ByteDance Nuverse — Reinforcement Learning Internship (Jul. 2021 ~ Mar. 2022)
Main implementer, team of two.
- Project Goal: design multi-style AI companion NPCs for the game One Piece: Burning Blood.
- Project Results: added a style evolution module on top of the previous AI training framework, leading to an 80–120% improvement in key indicators and clear style differentiation in play; several AIs reached deployable quality.
- Personal Work: served as the main executor of the project. Under my advisor's guidance, I implemented the multi-style AI algorithm and explored the integration of human preferences into reinforcement learning, which culminated in a research paper summarizing the findings and potential applications.
China Resources Group — Land Auction (Feb. 2021 ~ Jun. 2021)

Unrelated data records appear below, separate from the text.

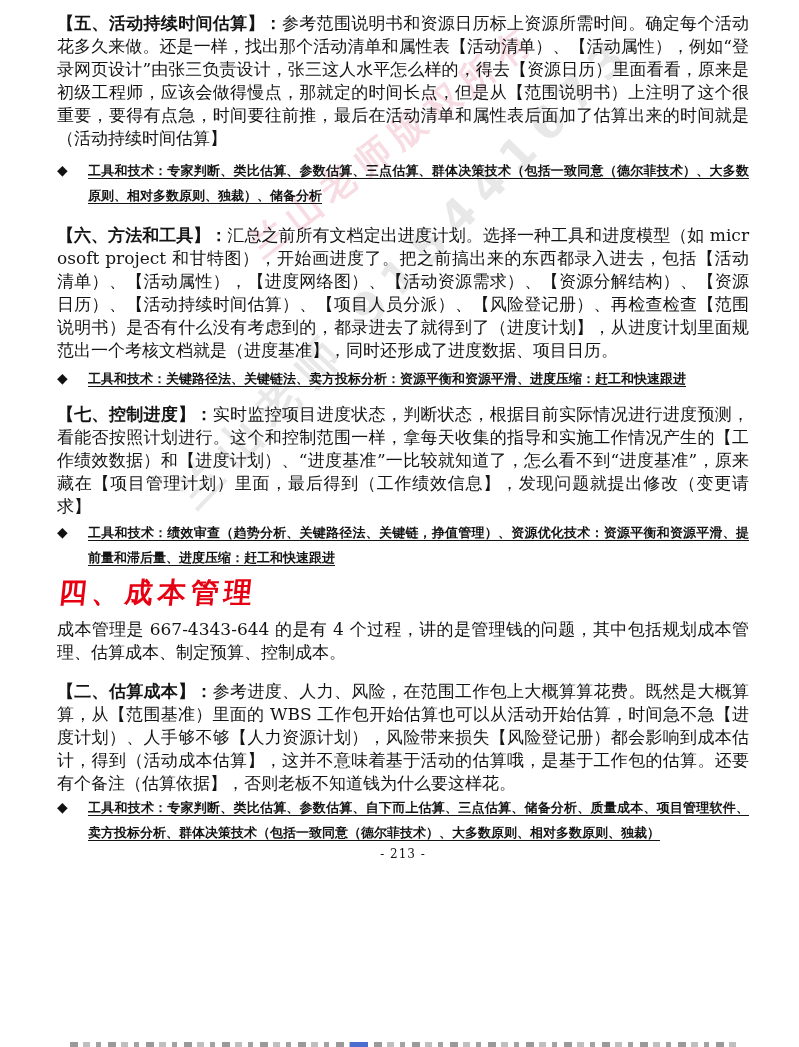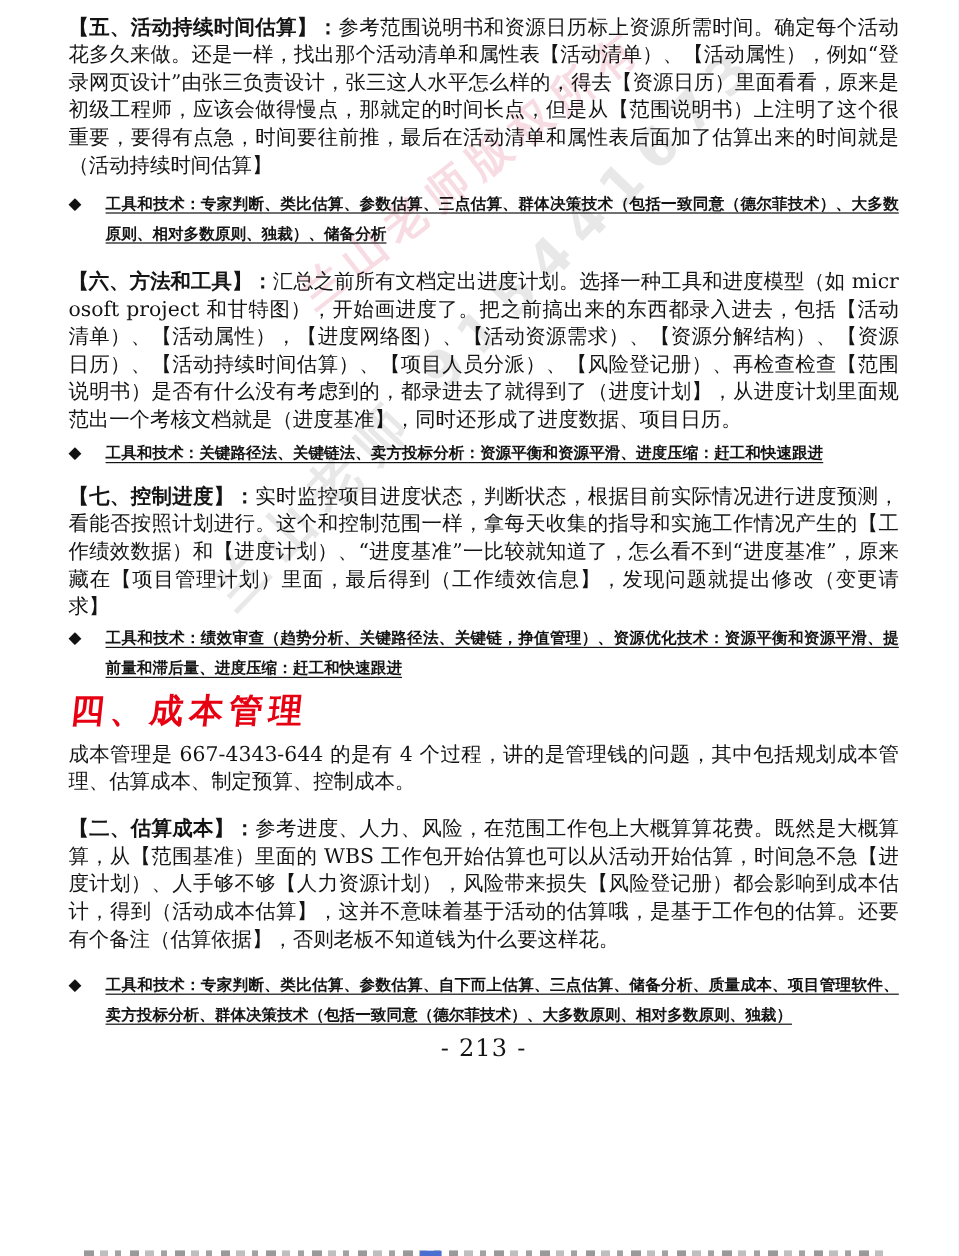--- a/index.html
+++ b/index.html
@@ -65,7 +65,7 @@
   .m6{margin-bottom:2px}
   .m7{margin-bottom:16px}
   .m8{margin-bottom:10px}
-  .m9{margin-bottom:14px}
+  .m9{margin-bottom:0}
   .m10{margin-bottom:2px}
   .watermark{
     position:absolute;

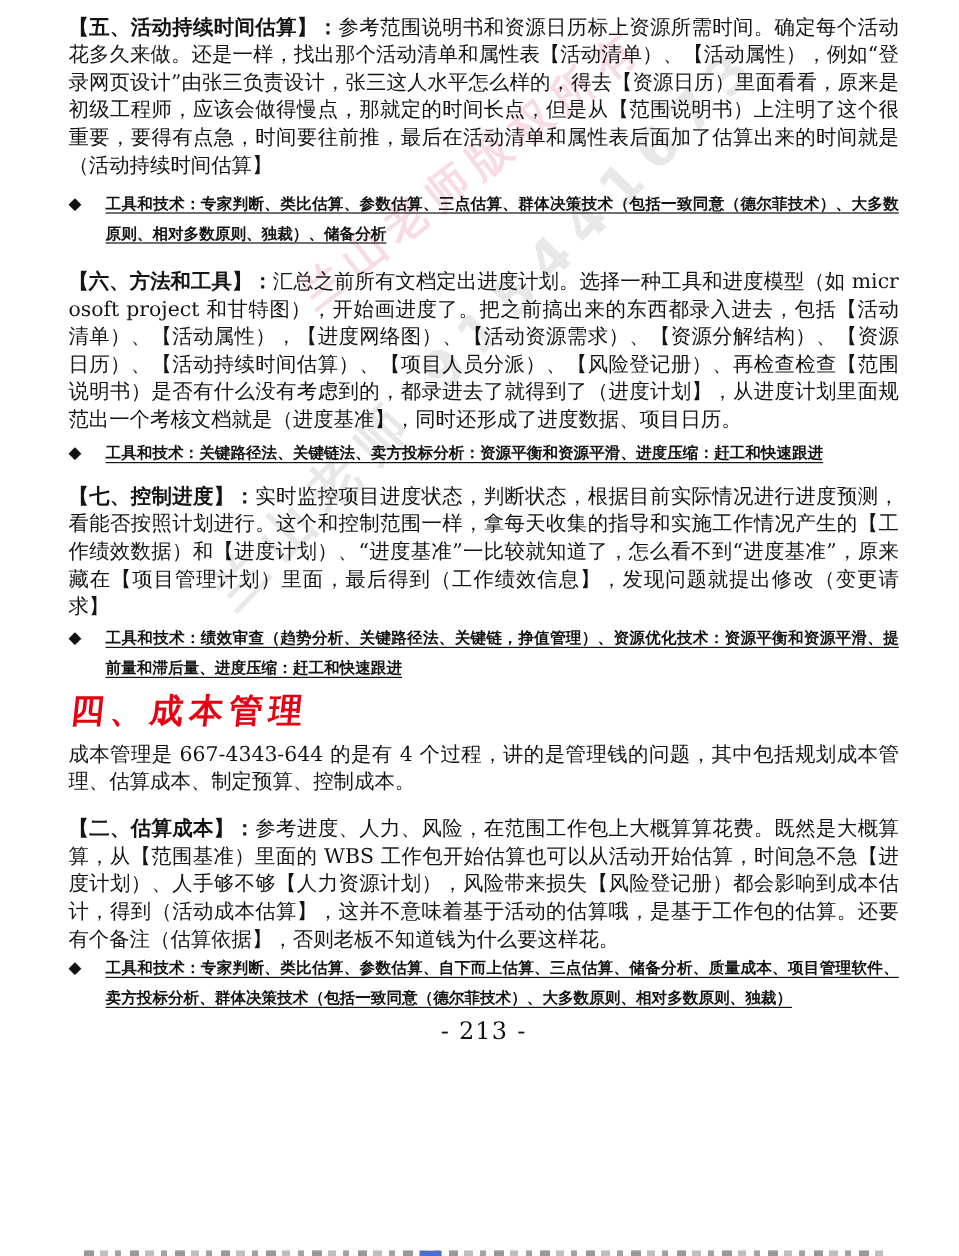--- a/index.html
+++ b/index.html
@@ -53,7 +53,7 @@
   }
   .pageno{
     text-align:center;
-    font-size:20px;
+    font-size:12px;
     margin-top:2px;
     letter-spacing:1px;
   }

Project leader, team of six.
- Project Goal: design a bidding strategy for China Resources Group in the “first/last” land auction.
- Project Results: the strategy was approved by China Resources Land Group and deployed in dozens of land auctions (each over $100M). The algorithm outperformed the group’s expert approach, boosting bid accuracy 3–4× and winning probability by ~5%, and was adopted as their standard land auction strategy.
- Personal Work: built a simulator of the “first/last” land auction from historical data and applied the Fictitious Play algorithm to develop strategies. Participated in three real auctions involving a total bidding scale of $1B, and refined the model based on real-world outcomes.